Dans le jugement Ristigouche rendu en 2018,  la Cour supérieure réaffirme l’application du principe de subsidiarité. Dans cette affaire, l’entreprise Gastem réclamait des dommages et intérêts à la municipalité de Ristigouche qui avait adopté un règlement ayant pour objet d’imposer une norme plus sévère pour la distance devant séparer un site de forage d’un puits artésien ou de surface. Gastem prétendait que le règlement avait été adopté spécifiquement pour empêcher ses activités d’exploration pétrolière sur le territoire de la municipalité. La Cour supérieure a débouté Gastem, en précisant que le règlement était le résultat d’un travail sérieux venant répondre aux préoccupations des citoyen·nes de la municipalité.

La Cour rappelle que l’intérêt public, le bien-être collectif et la sécurité des citoyen·nes doivent être considérés dans tous les projets introduits dans une municipalité. La Cour ajoute que les municipalités sont désormais reconnues en tant que palier de gouvernement et qu’à ce titre, elles doivent assumer leurs responsabilités pour protéger l’environnement sur leur territoire en respect du principe de subsidiarité.

Cette décision confirme la possibilité d’agir des municipalités en matière de protection de l’environnement.

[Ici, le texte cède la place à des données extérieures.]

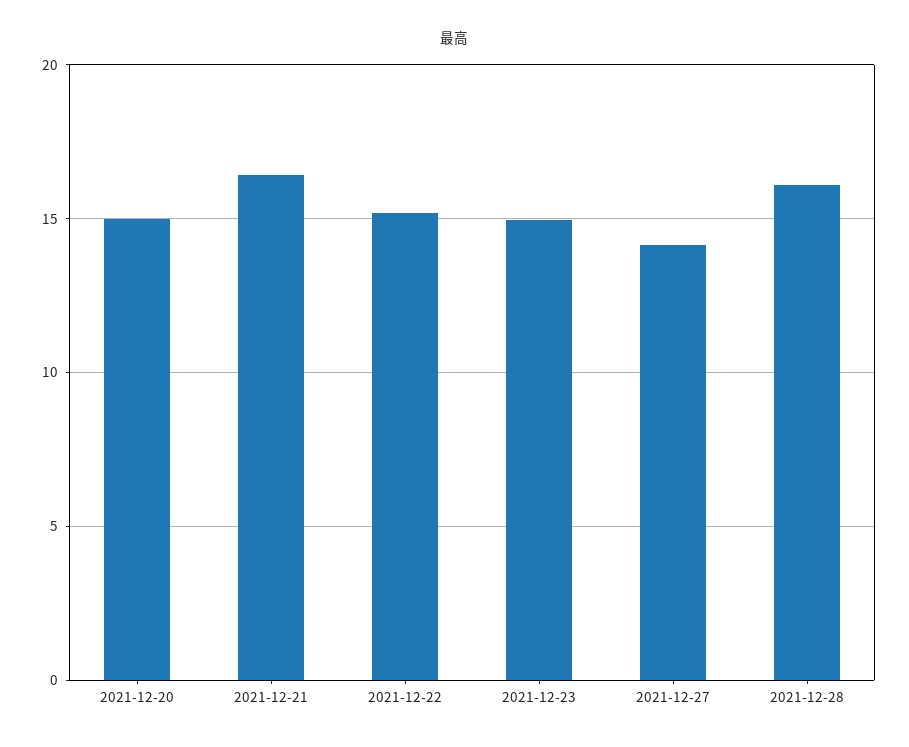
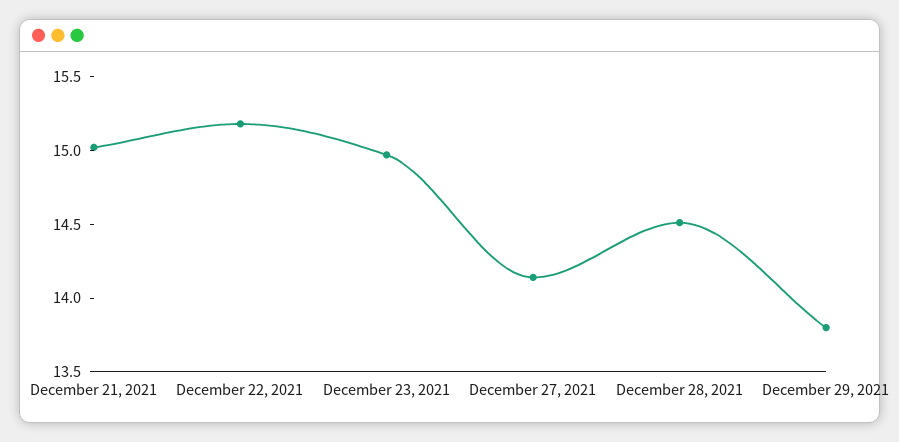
2021-12-20: 15 -> none
2021-12-21: 16.5 -> 15
2021-12-28: 16 -> 14.5
December 29, 2021: none -> 13.8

Ce pouvoir offre à la population la possibilité d’exprimer leurs préoccupations de nature environnementale à un acteur public proche de celle-ci. De plus, les municipalités peuvent intervenir dans le but d’appliquer efficacement les principes de prévention et de précaution, ce qui fait d’elles des actrices clés en matière de protection de l’environnement.

Conclusion

Les tribunaux québécois ont, au cours des dernières années, été de plus en plus ouverts aux actions des municipalités en matière de protection de l’environnement, notamment pour la protection des berges, des milieux naturels ou des milieux de villégiature, pour ne nommer que quelques exemples.

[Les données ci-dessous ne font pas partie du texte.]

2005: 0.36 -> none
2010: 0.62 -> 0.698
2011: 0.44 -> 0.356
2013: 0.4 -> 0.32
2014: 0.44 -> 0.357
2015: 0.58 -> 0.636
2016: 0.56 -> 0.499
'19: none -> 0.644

Il faut toutefois rappeler que le principe de subsidiarité ne confère pas aux municipalités un pouvoir illimité. En principe, celles-ci peuvent exercer un pouvoir réglementaire uniquement si ce pouvoir leur est explicitement accordé dans une loi ou dans un règlement. De plus, elles ne peuvent légiférer que dans les champs de compétence réservés aux provinces. Elles ne peuvent donc pas par exemple empêcher la navigation sur un cours d’eau puisque la navigation est une compétence fédérale. 


Attention : Cet article présente le droit en vigueur au Québec et est fourni à titre informatif uniquement. Il ne constitue pas un avis juridique et ne devrait pas être interprété comme tel. Pour connaître les règles particulières à votre situation, consultez un avocat·e.